It is often convenient to create a view upon your normalized schema to join and aggregate the data, especially when it requires a complicated query.
In PostgreSQL you can create a view basing on a query.
CREATE VIEW my_view AS SELECT
list_id,
event_id,
sum(price_paid) AS revenue,
count(qty_sold) AS qty
FROM sales
WHERE local_date >= '2018-01-01'
GROUP BY list_id, event_id;
Each time you select the data from such a view, the query underneath will be executed. If the query takes a long time to execute, a materialized view might be used.
CREATE MATERIALIZED VIEW my_view AS SELECT (...) ;
This view is populated with data at the time of creation, therefore there is no need to run the time consuming query each time you access the data. However, each time the data changes, the view needs to be refreshed manually with REFRESH MATERIALIZED VIEW my_view
query. The materialized view is especially useful when your data changes infrequently and predictably. A perfect use case is an ETL process - the refresh query might be run as a part of it.

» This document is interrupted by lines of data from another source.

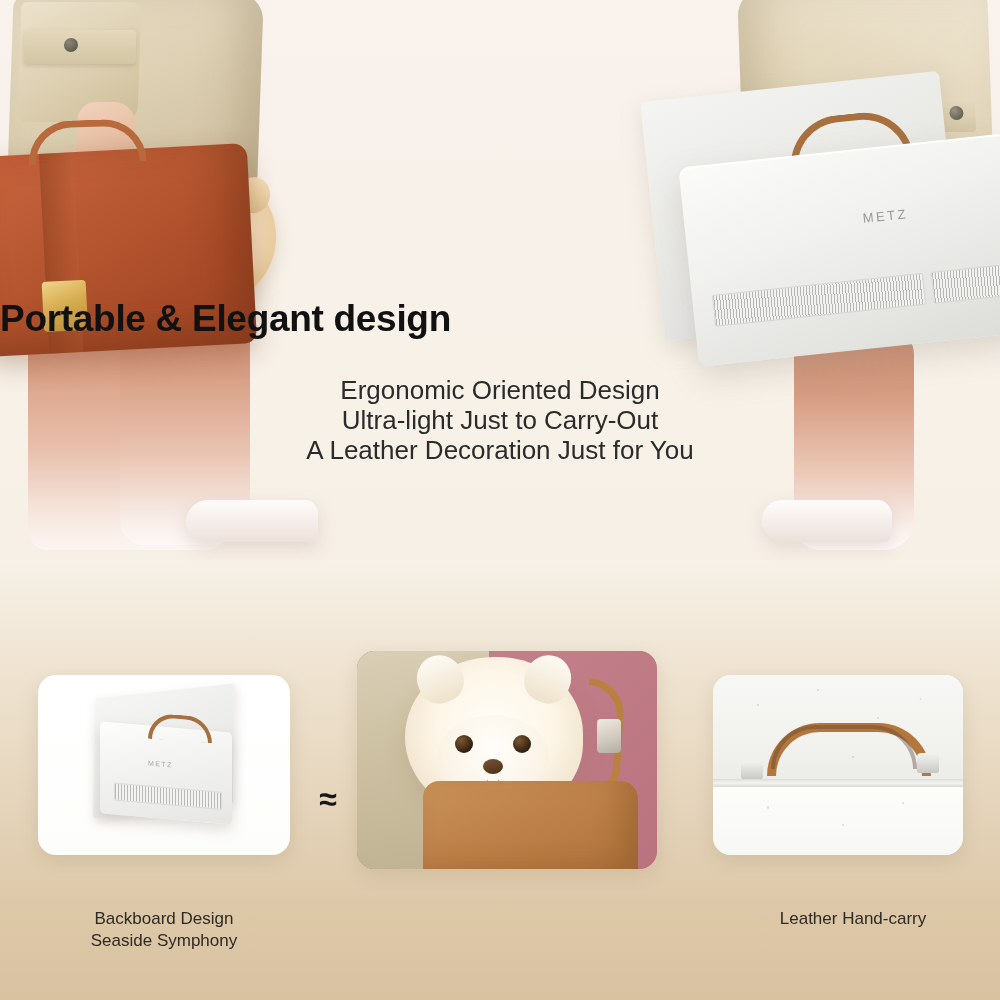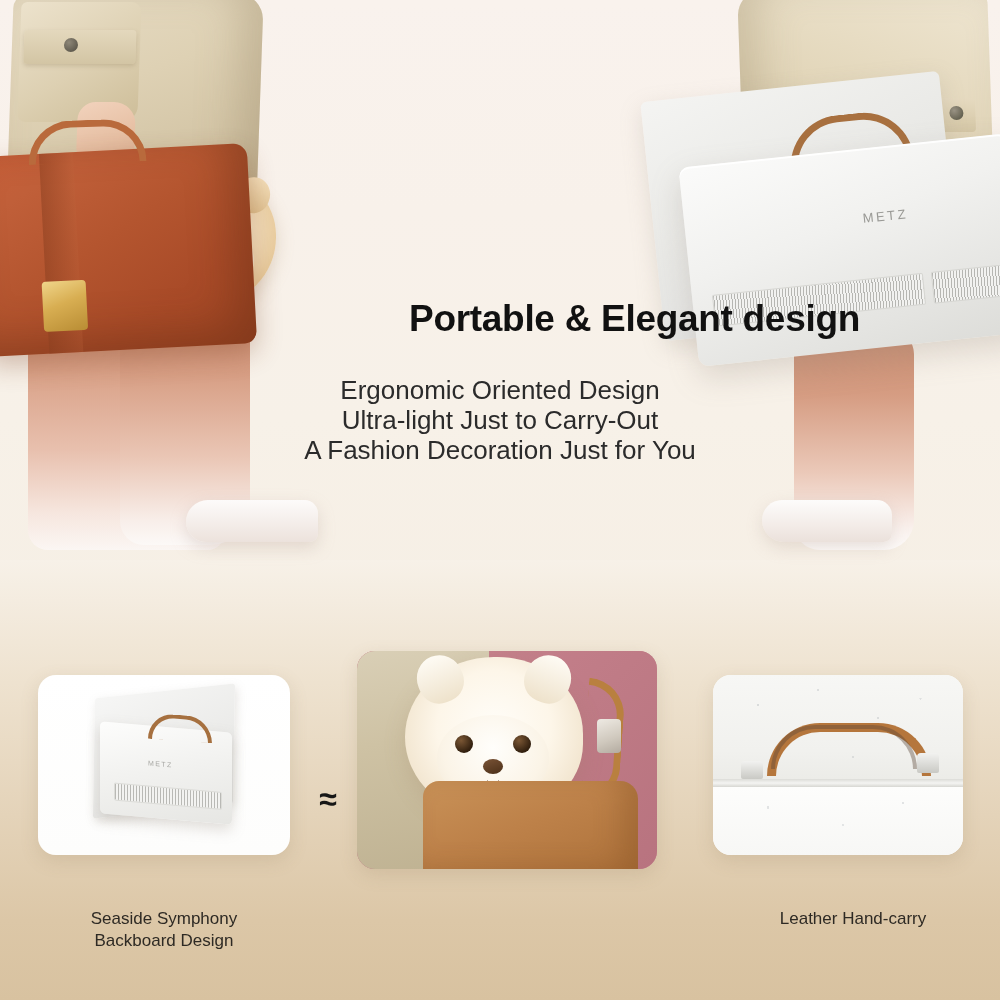"Portable & Elegant design" .subhead { text-align: right -> left }
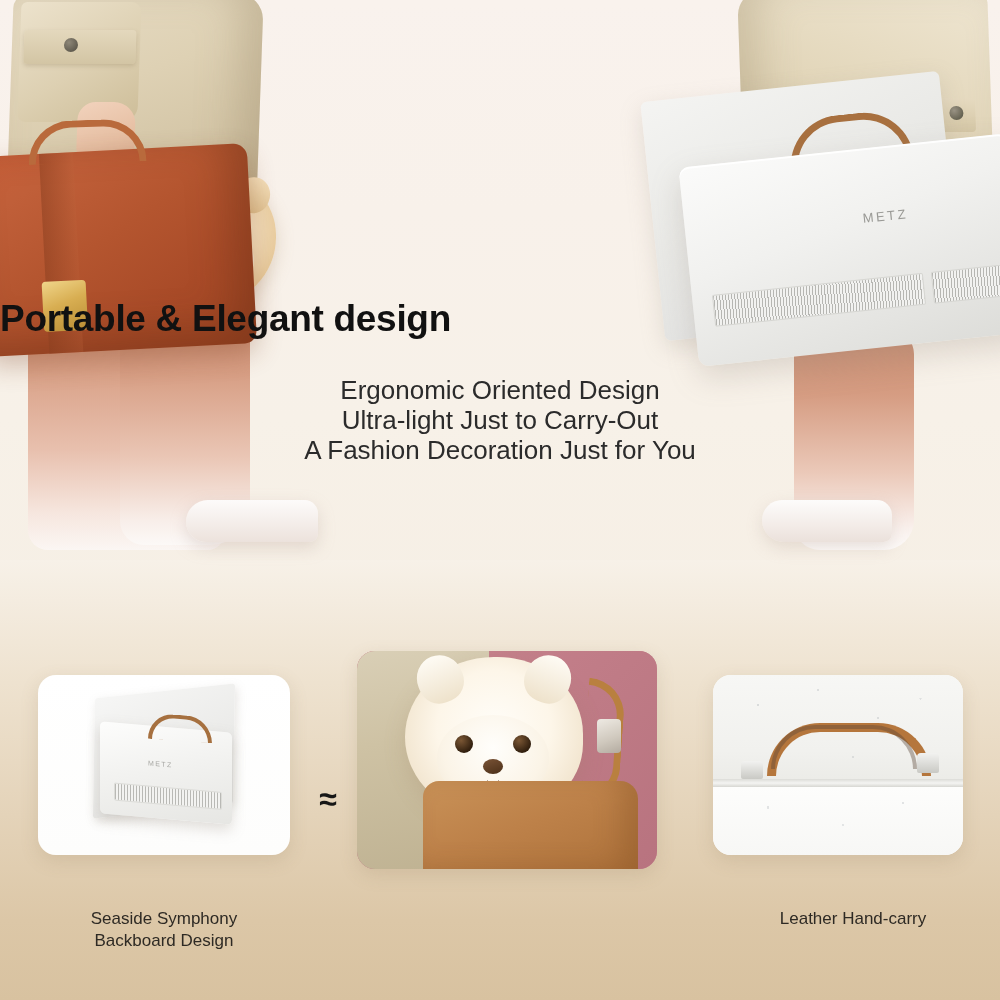"A Fashion Decoration Just for" div { text: Fashion -> Leather }
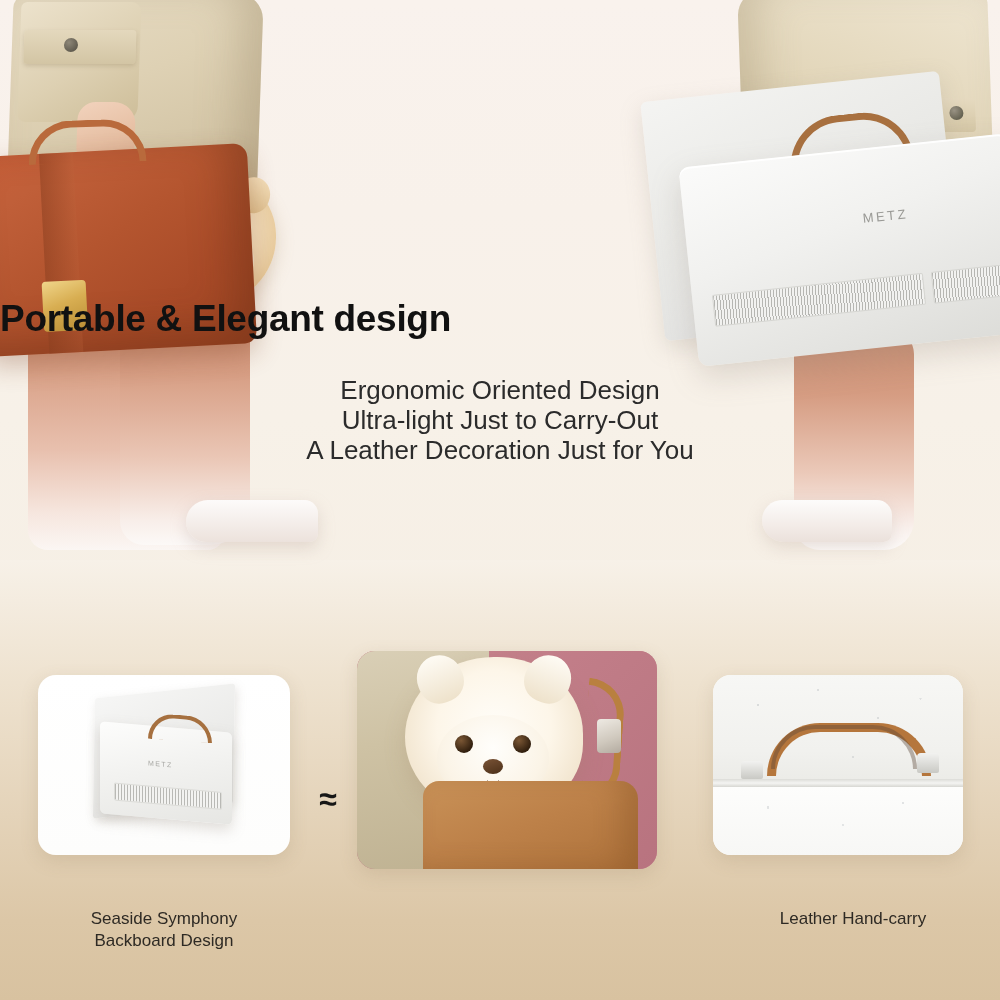"Seaside Symphony" div { order: before "Backboard Design" -> after "Backboard Design" }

As Redshift is based on PostgreSQL, one might expect Redshift to have materialized views. Unfortunately, Redshift does not implement this feature. Regular views in Redshift have two main disadvantages:
- the Redshift query planner does not optimize through views; therefore fetching data from a view instead of running the query directly may actually be slower,
- the views in Redshift are connected to the table (not just its name), so you will encounter errors while altering the table; using
WITH NO SCHEMA BINDING
clause tells Redshift not to bound to the underlying database objects.
Instead of using a view, we can create a table basing on a query (and drop and recreate it each time). As it is a regular table, itโs possible to define sort keys to further improve the performance.
The ease of data refresh might be reckoned as an advantage of a materialized view. To achieve a similar behaviour with table, we can use a regular view to actually store the query. The downside of such a solution is that inserting data into the table through the view will take longer than with the query. Recreating a table with data through a view could be as simple as the two following statements wrapped into a transaction block:
BEGIN TRANSACTION;
DROP TABLE my_view_table;
CREATE TABLE my_view_table AS SELECT * FROM my_view;
COMMIT TRANSACTION;
This piece of code has two main issues:
-
DROP
command in transaction puts aLOCK
on the table, so other processes will need to wait, when trying to access the data; moreover, if you commit the transaction, the process awaiting will receive an error liketable 1234556 dropped by concurrent transaction
, - any sort key added to the table will be lost.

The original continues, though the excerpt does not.